Entrato in un negozio di regali, tentò di orientarsi nel caos di paccottiglia che riempiva le pareti e s’ammucchiava senza un criterio su una varietà di tavoli. «Posso aiutarla?» Sussultando alle parole della commessa alle sue spalle, Winters scosse il capo. Be’, e perché hai detto di no, quando è proprio il contrario?, pensava intanto. Come fai a trovare qualcosa da solo?

«Mi scusi, signorina» gridò quasi alla ragazza che si allontanava. «Ripensandoci, un consiglio mi servirebbe sì. Vorrei acquistare un regalo.» Di nuovo la sensazione di essere al centro degli sguardi… «Per mia nipote» aggiunse in fretta.

La commessa era una bruna sulla ventina, brutta ma con una faccia vispa. «Ha già in mente qualcosa?» domandò.

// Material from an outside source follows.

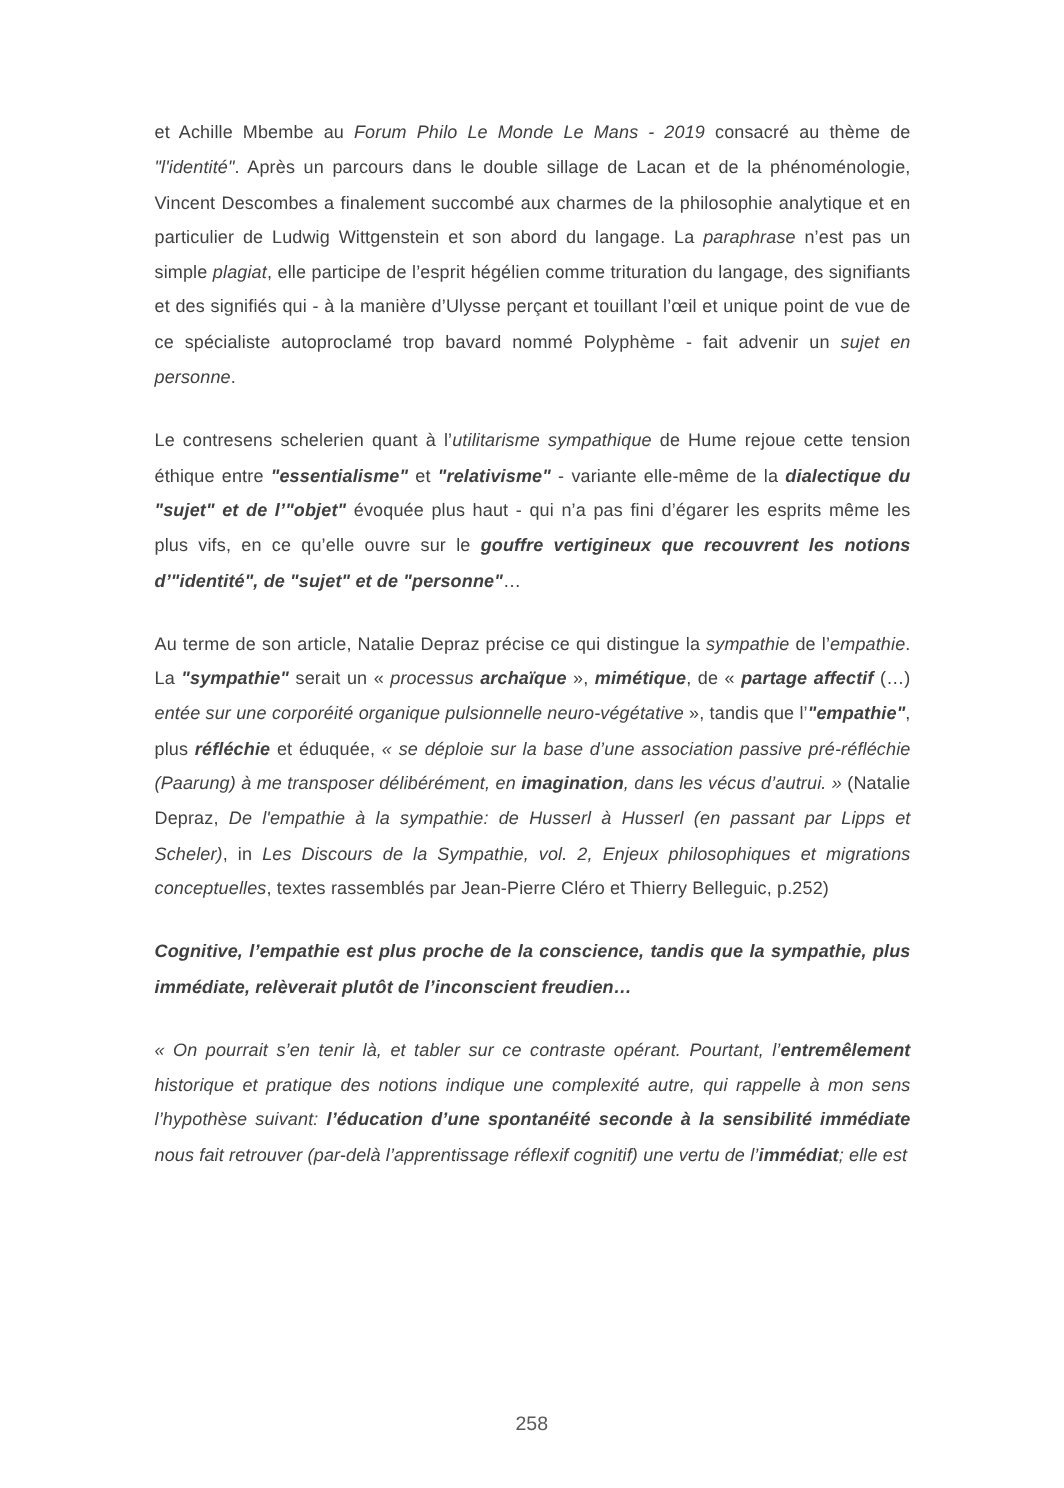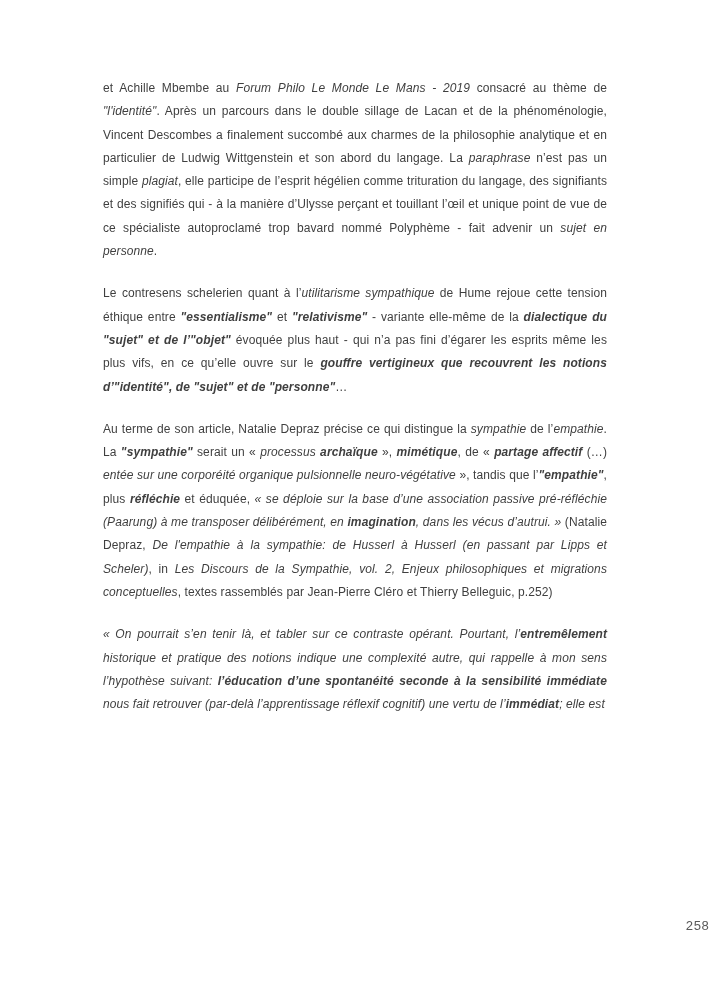"Cognitive, l’empathie est plus proche" p.para { html: none -> <p><span>Cognitive, l’empathie est plus proche de la conscience, tandis que la sympathie, plus immédiate, relèverait plutôt de l’inconscient freudien…</span></p> }
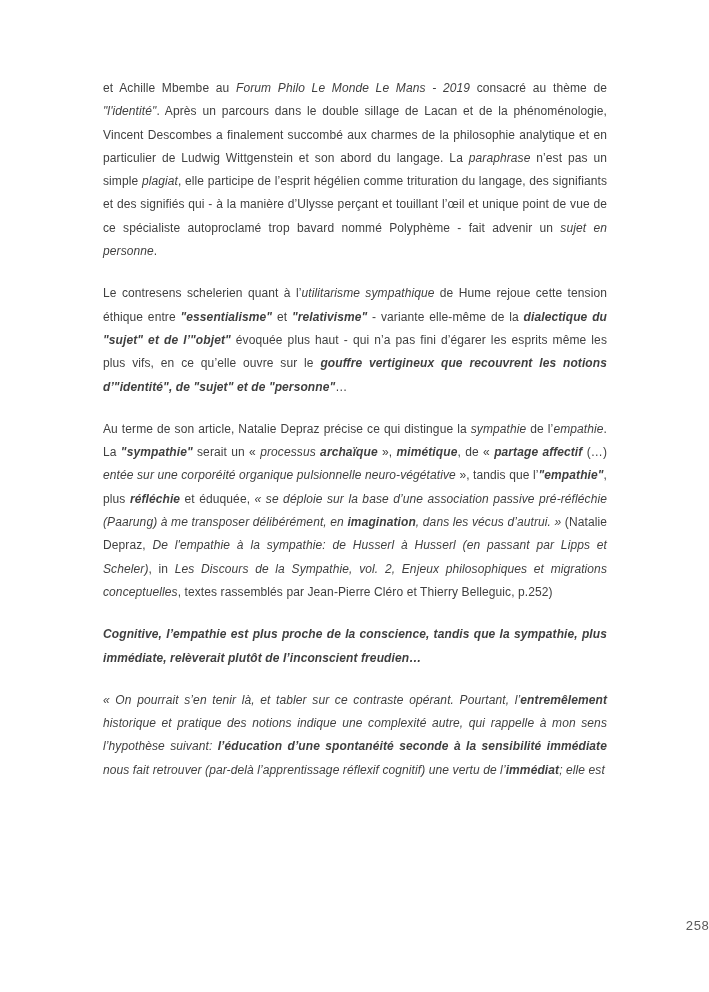"258" .page-number { font-family: Liberation Mono, monospace -> Liberation Sans, sans-serif; text-align: right -> center; top: 919px -> 941px }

Aveva i capelli lunghi, come Tiffani.

«Più o meno» rispose Winters, meno teso ora. «Ha dei bei capelli lunghi, come i suoi. Che cosa potrei comprarle di davvero speciale? È per il suo compleanno.» Di nuovo provò una strana, incomprensibile ansia.

«Che colore?» chiese la ragazza.

Una domanda senza senso. «Ma se non so ancora cosa voglio, come faccio a conoscere il colore?» replicò lui sconcertato.

Sorridendo, la ragazza scandi, come se parlasse a un ritardato mentale: «Di che colore sono i capelli di sua nipote?».